(Stored entries)

====================

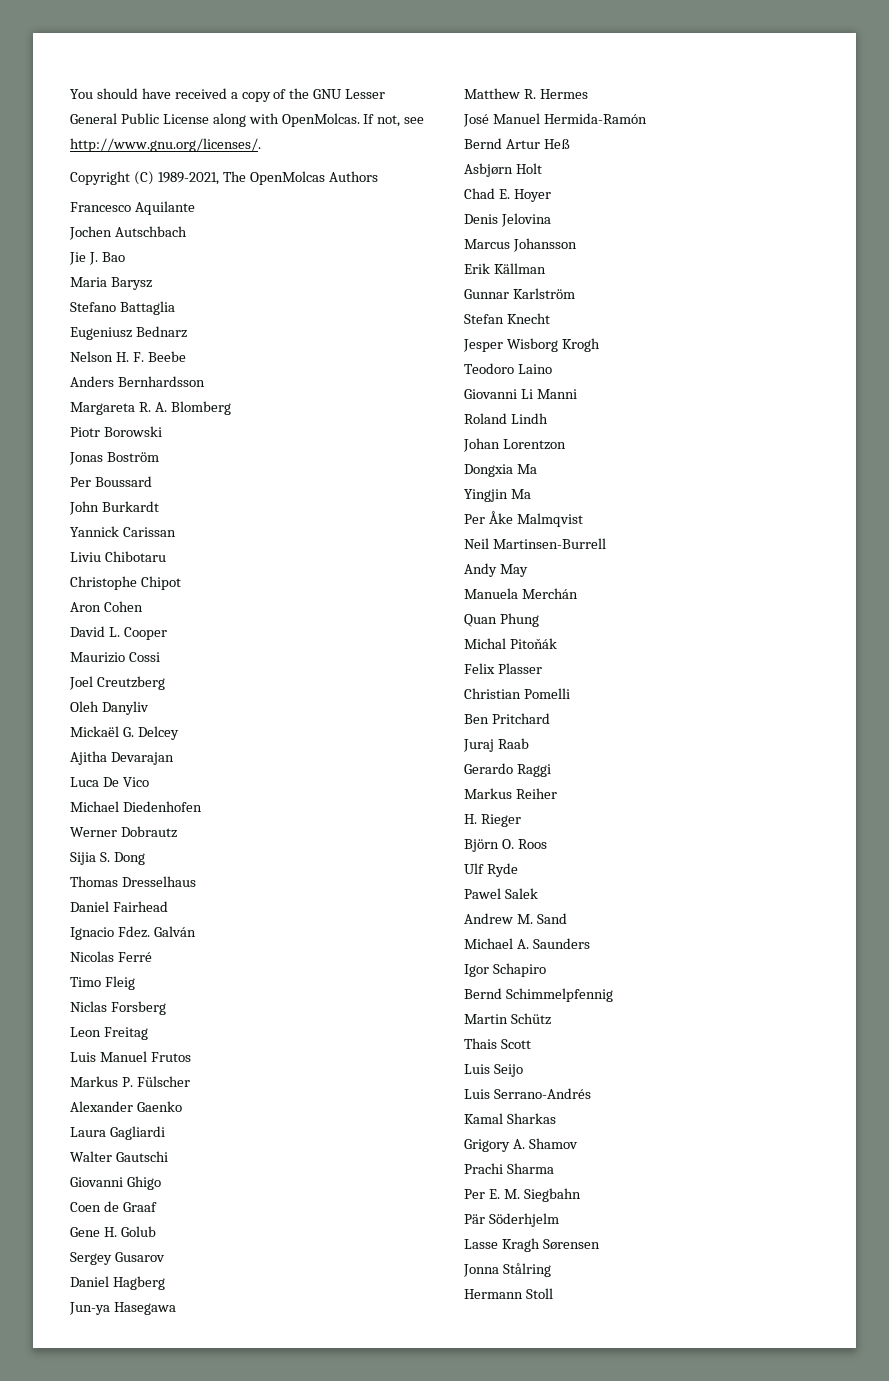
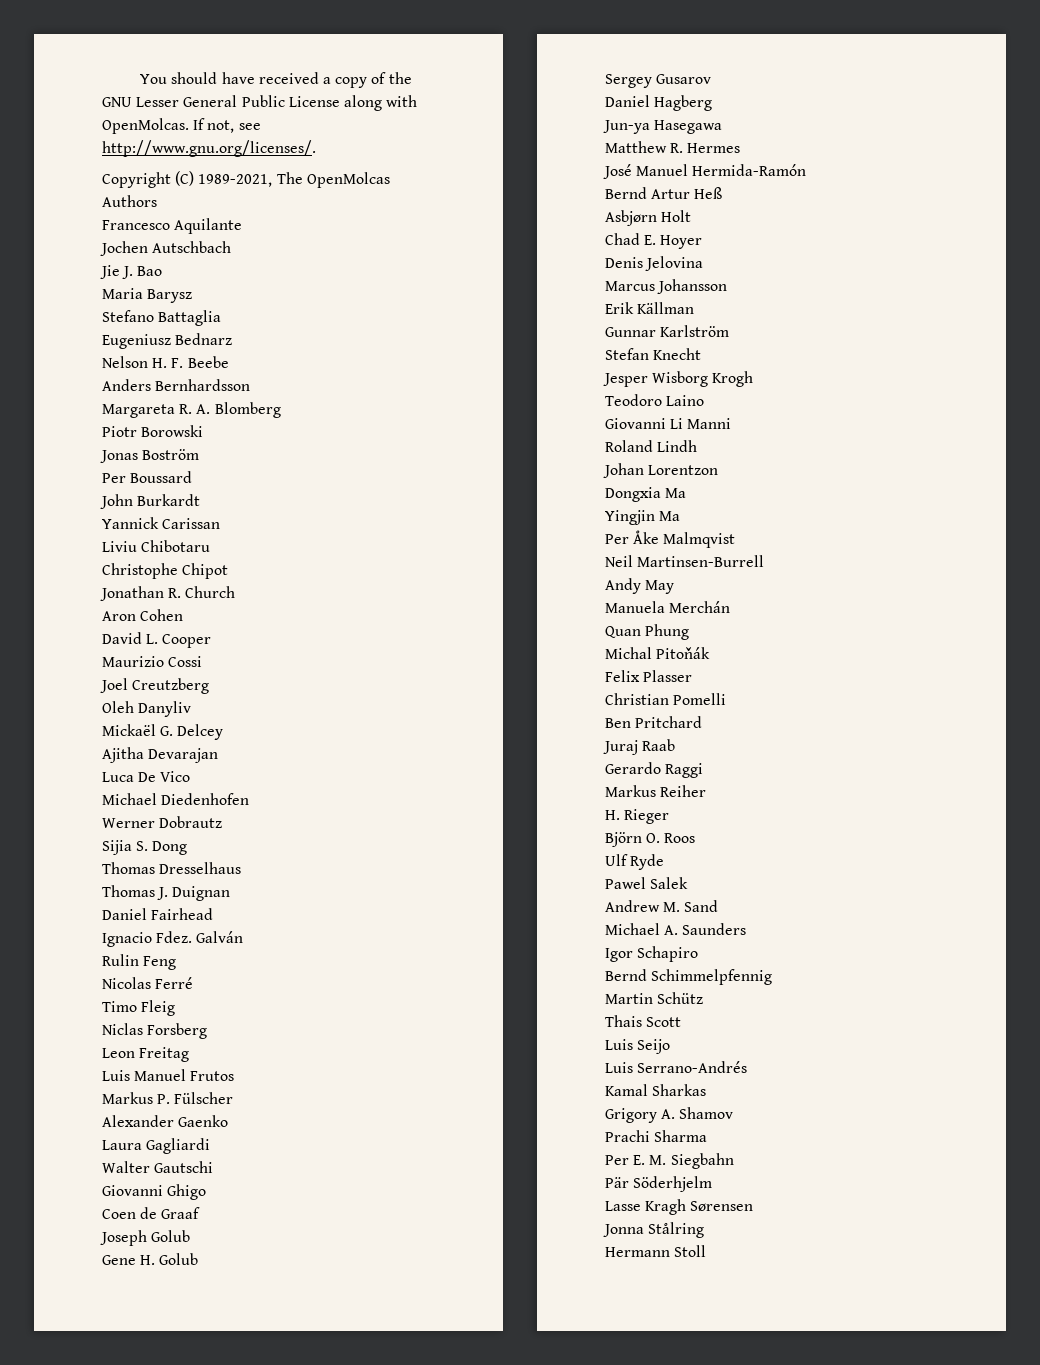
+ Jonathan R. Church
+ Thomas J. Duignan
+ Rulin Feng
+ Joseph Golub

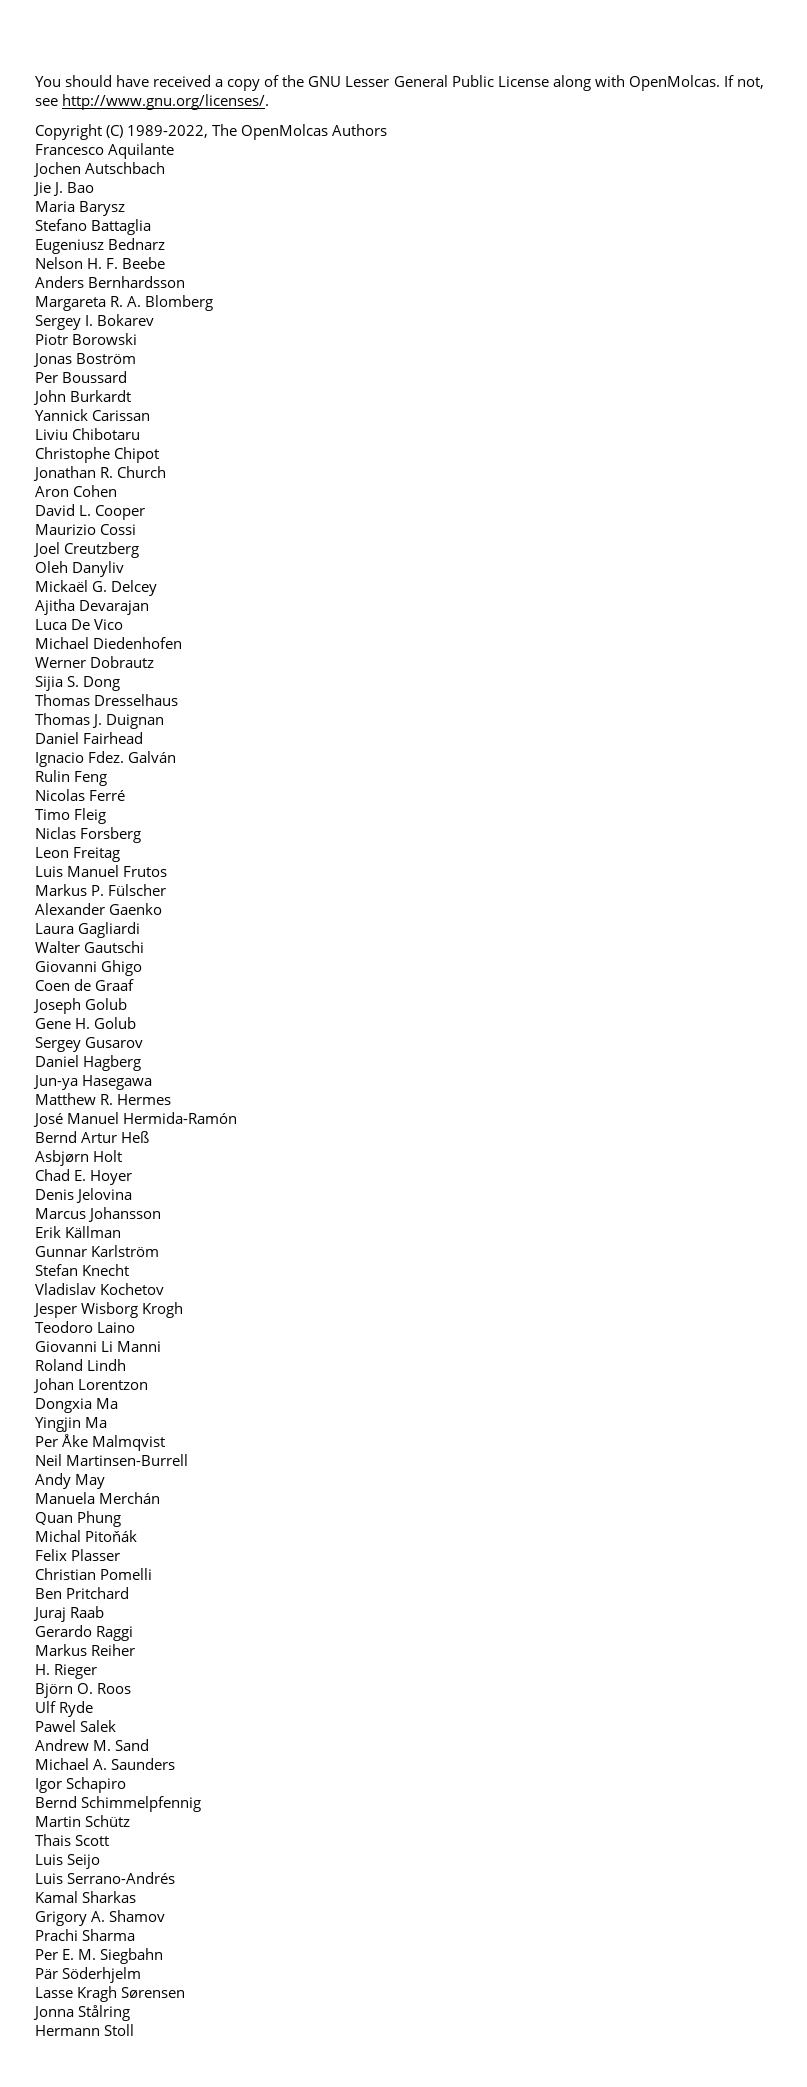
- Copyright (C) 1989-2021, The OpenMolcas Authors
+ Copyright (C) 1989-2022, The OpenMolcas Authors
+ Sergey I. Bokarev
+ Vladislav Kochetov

====================

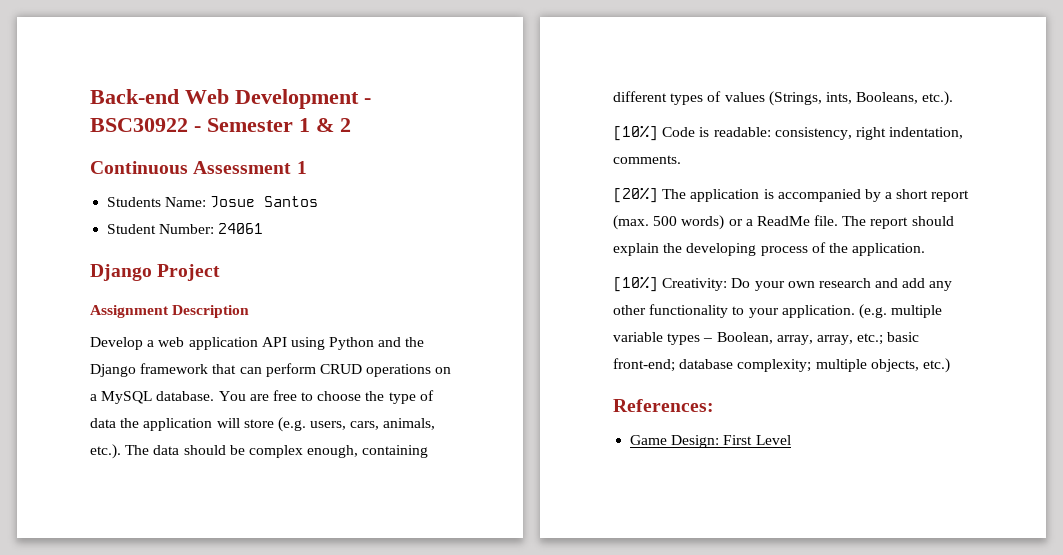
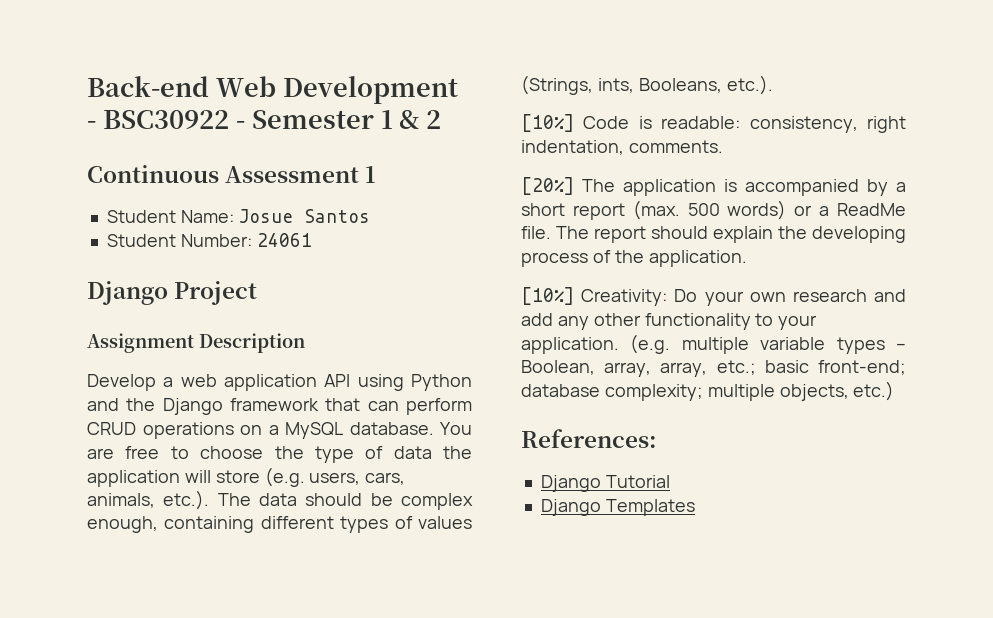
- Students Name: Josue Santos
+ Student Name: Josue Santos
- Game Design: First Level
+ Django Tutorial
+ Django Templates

====================

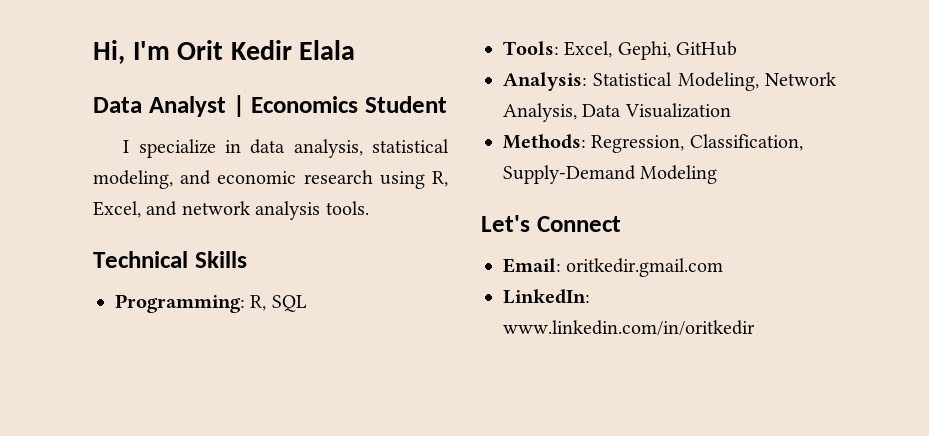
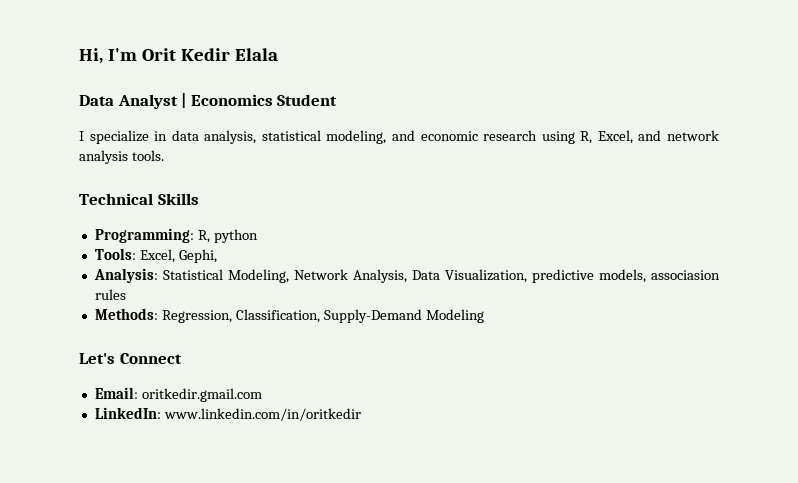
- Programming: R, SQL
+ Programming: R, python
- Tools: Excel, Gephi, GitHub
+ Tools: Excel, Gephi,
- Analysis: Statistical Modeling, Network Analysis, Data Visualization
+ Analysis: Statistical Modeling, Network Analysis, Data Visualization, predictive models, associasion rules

====================

● TASK BRIEF: When the line with "- Programming: R, SQL" is reached in the data above, start copying there, and copy each line exactly until the line with "models, associasion rules" has been copied; copy nothing else.

● SOLVED EXERCISE:
- Programming: R, SQL
+ Programming: R, python
- Tools: Excel, Gephi, GitHub
+ Tools: Excel, Gephi,
- Analysis: Statistical Modeling, Network Analysis, Data Visualization
+ Analysis: Statistical Modeling, Network Analysis, Data Visualization, predictive models, associasion rules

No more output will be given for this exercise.